High-performance Internet routers require very efficient lookups of IP addresses to quickly decide where to forward packets based on their destination IP address. Techniques used to address this problem include those based on hashing. In this article, I present a method based on multiple hash functions that produces good hash tables for applications such as this.
Open address hashing has long been used as a simple mechanism for doing fast lookups. A hash function takes a data element (or key) as input. It provides an index into an array of buckets, usually implemented as linked lists, as output. The key is stored in the bucket associated with its hash index. The entire structure is called a "hash table."
For example, a small database could keep track of employee information by using Social Security numbers as keys. The last four digits of the Social Security number provides a trivial hash function; this would require an array of 10,000 linked lists. Each entry in the linked lists would record the remaining five digits of an employee Social Security number and a pointer to all relevant employee information. If each list remains short, this provides an efficient way to access employee records. In routers, keys often consist of some of the bits of the destination address.
Linked lists give you an advantage in that you do not need to set aside memory ahead of time for the buckets. Instead, you assign memory to buckets as keys are placed. The corresponding disadvantage is that you may require several slow accesses to memory when searching for a key, since the linked list may not exhibit good locality for a cache. Since the time for memory accesses generally dominates the computation time for large hash tables, this lack of locality can create a bottleneck. Another disadvantage of this approach is you require additional memory for the pointers for the linked list.
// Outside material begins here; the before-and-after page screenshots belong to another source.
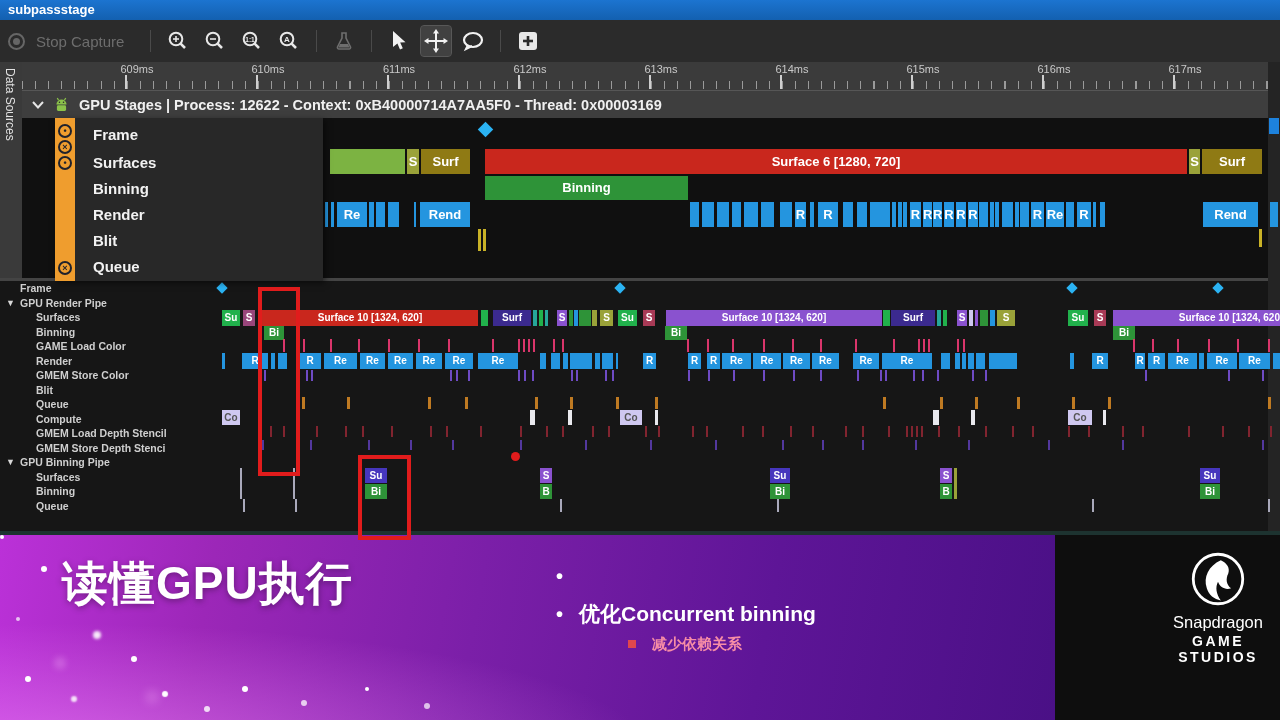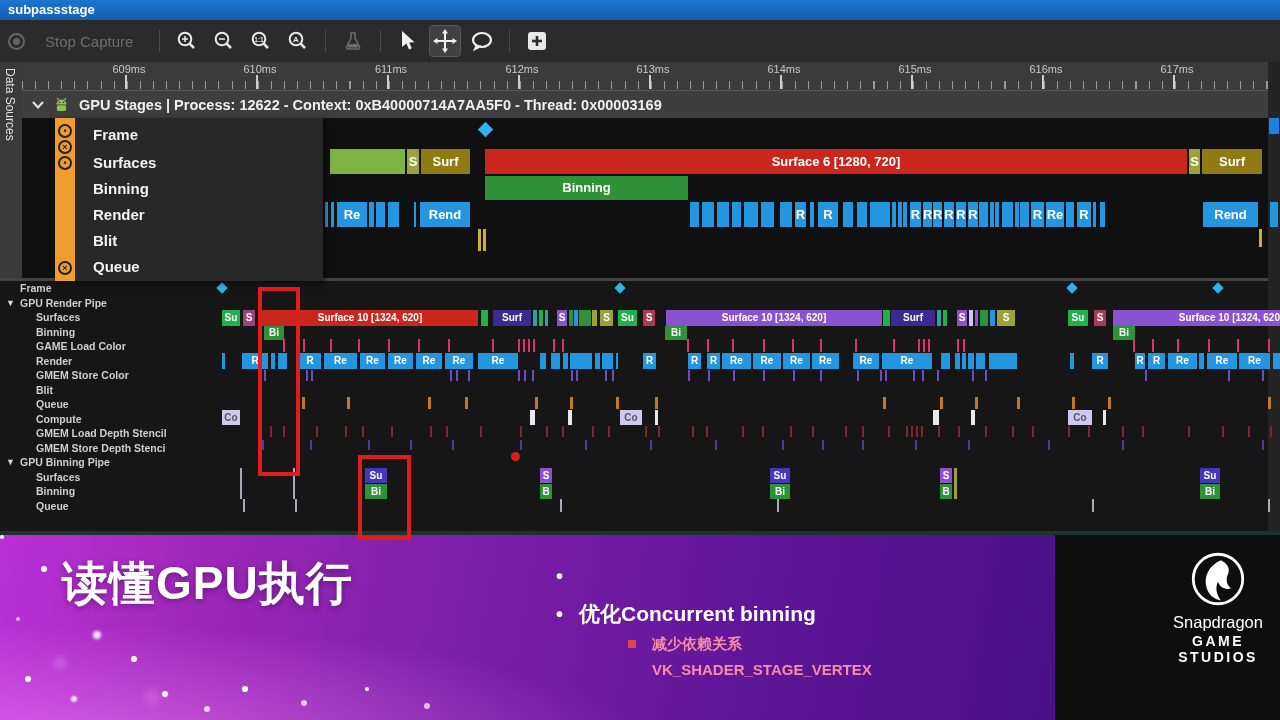--- a/index.html
+++ b/index.html
@@ -6,32 +6,32 @@
   body{width:1280px;height:720px;position:relative;overflow:hidden;background:#0e0e0e;
        font-family:"Liberation Sans",sans-serif;-webkit-font-smoothing:antialiased;}
   .abs{position:absolute;}
   
   #titlebar{top:0;left:0;width:1280px;height:20px;background:linear-gradient(#1c74d0,#1360b0);
             color:#fff;font-size:13px;font-weight:bold;line-height:20px;padding-left:8px;box-sizing:border-box;}
   
   #toolbar{top:20px;left:0;width:1280px;height:42px;background:#2b2b2b;display:flex;align-items:center;
            padding-left:8px;box-sizing:border-box;gap:7px;}
   .tb-sep{width:1px;height:22px;background:#4a4a4a;margin:0 5px;}
-  #stop-capture{display:flex;align-items:center;gap:20px;color:#6d6d6d;font-size:15px;margin-right:14px;}
+  #stop-capture{display:flex;align-items:center;gap:11px;color:#6d6d6d;font-size:15px;margin-right:14px;}
   .rec-ic{width:13px;height:13px;border:2px solid #666;border-radius:50%;position:relative;}
   .rec-ic::after{content:"";position:absolute;left:3px;top:3px;width:7px;height:7px;border-radius:50%;background:#666;}
   .tool{width:30px;height:30px;display:flex;align-items:center;justify-content:center;border-radius:3px;}
   .tool.active{background:#414141;outline:1px solid #585858;}
   .tool svg{display:block;}
   
   #ruler{top:62px;left:22px;width:1246px;height:28px;background:#3b3b3b;overflow:hidden;}
   #ruler .minor{position:absolute;left:0;right:0;bottom:1px;height:8px;
         background:repeating-linear-gradient(90deg,#9a9a9a 0 1px,transparent 1px 13.1px);}
   .ruler-major{position:absolute;bottom:1px;width:2px;height:14px;background:#cfcfcf;}
-  .ruler-label{position:absolute;top:1px;width:48px;color:#c9c9c9;font-size:11px;text-align:center;}
+  .ruler-label{position:absolute;top:1px;width:48px;color:#c9c9c9;font-size:11px;text-align:center;margin-left:8px;}
   
   #gpu-header{top:90px;left:22px;width:1246px;height:28px;background:#3e3e3e;border-top:1px solid #565656;
         display:flex;align-items:center;color:#f0f0f0;font-size:14.5px;font-weight:600;gap:9px;padding-left:10px;box-sizing:border-box;}
   
   #datasources{top:62px;left:0;width:22px;height:219px;background:#3a3a3a;color:#e2e2e2;font-size:12px;}
   #datasources span{position:absolute;top:6px;left:3px;writing-mode:vertical-rl;white-space:nowrap;}
   
   #upper-panel{top:118px;left:22px;width:1246px;height:160px;background:#101010;}
   #divider{top:278px;left:0;width:1280px;height:3px;background:#444;}
   #lower-panel{top:281px;left:0;width:1268px;height:250px;background:#161616;}
@@ -569,23 +569,20 @@
       <div class="b-row">
         <span class="b-dot">•</span>
         <span>优化Concurrent binning</span>
       </div>
     </div>
   <div id="subbullets">
       <div class="sb-row">
         <span class="sb-sq"></span>
         <span>减少依赖关系</span>
       </div>
-      <div class="sb-row cont">
-        <span>VK_SHADER_STAGE_VERTEX</span>
-      </div>
     </div>
   <div id="logo">
     <svg width="56" height="56" viewBox="0 0 60 60">
       <circle cx="30" cy="30" r="26.5" fill="none" stroke="#fff" stroke-width="3"></circle>
       <path d="M33 10 C20 16 14 28 18 40 C20 47 26 52 33 53 C28 46 27 39 30 33 C32 39 38 42 44 40 C39 36 38 30 41 24 C43 19 40 13 33 10 Z" fill="#fff"></path>
     </svg>
     <div class="brand">Snapdragon</div>
     <div class="studio">GAME STUDIOS</div>
   </div>
 </div>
Routers provide an example of a situation where these disadvantages prove problematic. A router that traverses a linked list to look up relevant information in a hash table would be too slow.
As an alternative, you can set aside a fixed amount of memory for the buckets. For example, suppose a cache line holds 32 bytes, and each key requires 8 bytes to store. You can assign each bucket 32 bytes so that searching an entire bucket requires bringing only a single cache line in from memory. There are two problems with this approach:
- It only works if at most four items end up in every bucket; otherwise, you need to worry about cases where buckets overflow. In practice, it is generally sufficient to make sure no bucket overflows with high probability; in the rare case of overflow, you can rehash the keys.
- This approach has the potential to waste a lot of memory. If most of the buckets lie empty or contain only one key, the hash table requires a lot of memory that it does not use. Routers in particular generally do not have memory to spare, so memory usage as well as lookup speed are important for this application.
Both problems relate to the distribution of keys among the buckets. To avoid wasting memory, you need an even spread of keys among the buckets. To avoid overflow, you need strong guarantees about how the distribution of keys behaves. Suppose that you have good hash functions available; by "good" I mean that the bucket each key ends up in appears random. Using bits from a secure hash function such as MD5 or SHA works well. If each key ends up in a random bucket, as in Figure 1(a), what does the distribution of keys into buckets look like?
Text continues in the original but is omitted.